While it's hard to estimate the number of victims, because many people never report fraud, college loan scams appear to be on the rise as college becomes more expensive. The Better Business Bureau received 782 complaints against scholarship, loan, and grant services companies in 2006, up 61 percent from 2005. Companies—some of which frequently change their names and locations—send offers of seminars, free grant money, and other enticements in exchange for fees. Once money changes hands, they quickly disappear.
Last year, as Michelle Black struggled to help her daughter, Korrina Sanchez, get into college with a financial aid package, she received a postcard inviting her to a seminar on how to navigate the college loan process. She happily accepted and was impressed with the presentation. Black, a corporate real-estate analyst in Missouri City, Texas, paid $100 upfront and committed to eight more monthly $100 payments in return for a promise of future help.
A week later, when Black tried to call the company, College Money Matters, the number was disconnected. She looked up the company's website and read that it was under construction. "That started setting off red flags," she says. The company had disappeared, along with her $100.
Jane Driggs, president of the Better Business Bureau in Utah, where College Money Matters was based, says loan scams are widespread. "More and more people need financial aid, and [companies] are capitalizing on the fact that people are desperate to get that money," she says.
Seminars, hosted by private counselors or companies, can offer useful advice and often are legitimate. But certain warning signs—including demands for upfront payments—should make consumers think twice before handing over any money, says Driggs. She says people should ask themselves, "If I don't do this today, is the company still going to let me do it tomorrow?" A legitimate company will let you take your time and decide later, she adds.
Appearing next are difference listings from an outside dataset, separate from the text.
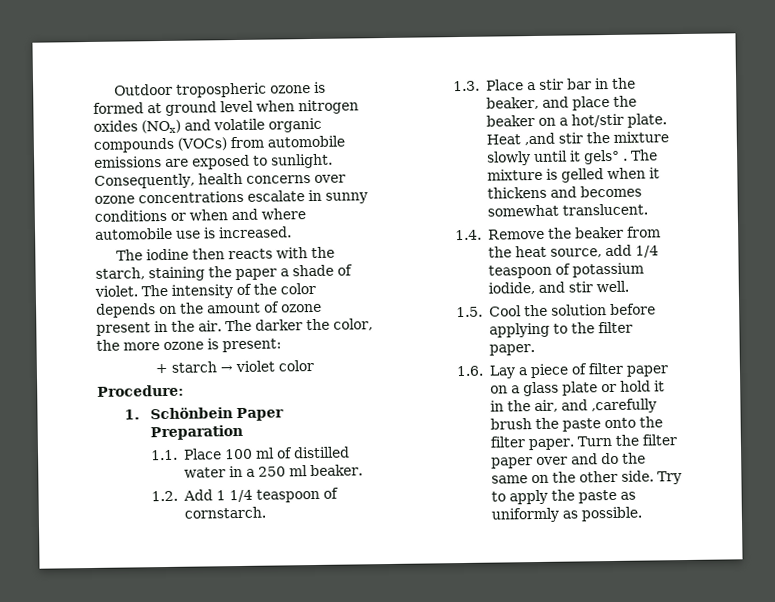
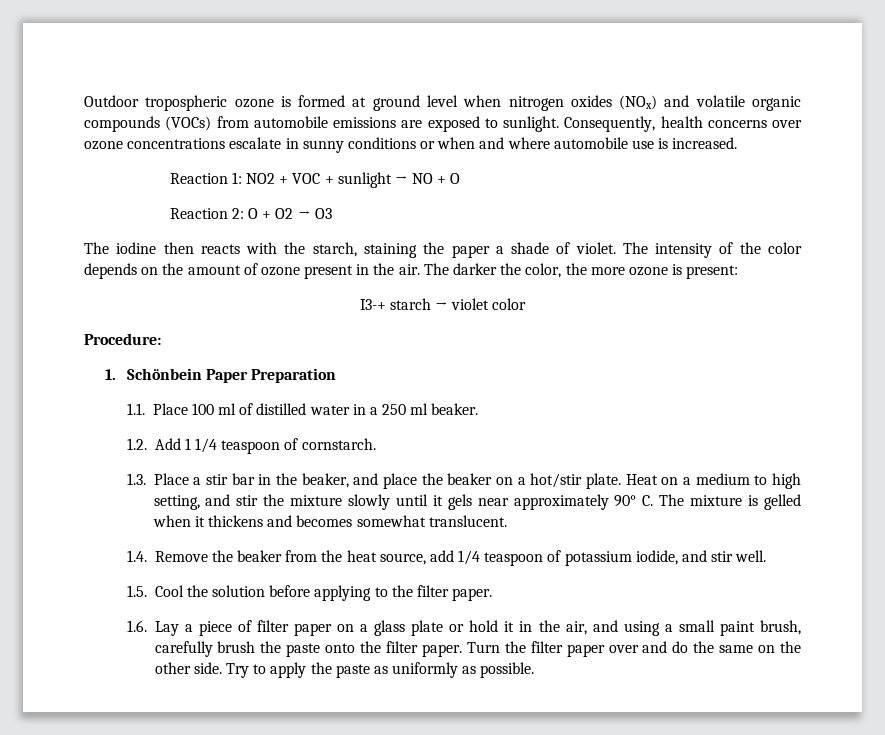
+ Reaction 1: NO2 + VOC + sunlight → NO + O
+ Reaction 2: O + O2 → O3
- + starch → violet color
+ I3-+ starch → violet color
- Heat ,and stir the mixture slowly until it gels° . The mixture is gelled when it thickens and becomes somewhat translucent.
+ Heat on a medium to high setting, and stir the mixture slowly until it gels near approximately 90° C. The mixture is gelled when it thickens and becomes somewhat translucent.
- 1.6. Lay a piece of filter paper on a glass plate or hold it in the air, and ,carefully brush the paste onto the filter paper.
+ 1.6. Lay a piece of filter paper on a glass plate or hold it in the air, and using a small paint brush, carefully brush the paste onto the filter paper.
The Better Business Bureau has also heard complaints from students who have received checks in the mail that are labeled "free grant money." Recipients are told to deposit the check and then wire money to pay for processing fees. The check usually turns out to be counterfeit. One University of Wisconsin student lost $500 after falling victim to such a scam.
Most legitimate forms of grant money are sent directly to universities, not to students or parents, says James Boyle, president of College Parents of America, a group that represents parents of future and current college students. Any check that arrives by mail should be treated with extreme skepticism, he says.
For some parents, who are often overwhelmed by the confusing process and steep cost of paying for college, services that promise to help are appealing. "I thought it would be a good idea, since I am very busy, if I could hook [my nephew] up with an organization that will help him all the way through his education," says Abul Kashem, a doctor in Brooklyn, N.Y. He attended a College Money Matters seminar, was impressed with the speeches and video presentations, and paid $850 for the promise of future assistance.
Kashem hasn't heard from the company since, and its number has been disconnected. (When U.S. News called phone numbers previously associated with College Money Matters, they were either disconnected or no one answered.)
After stopping payments on her account, Black helped her daughter pick a college and financial aid package without any outside guidance. But, she says, she'll always wonder: "Could I have done better?"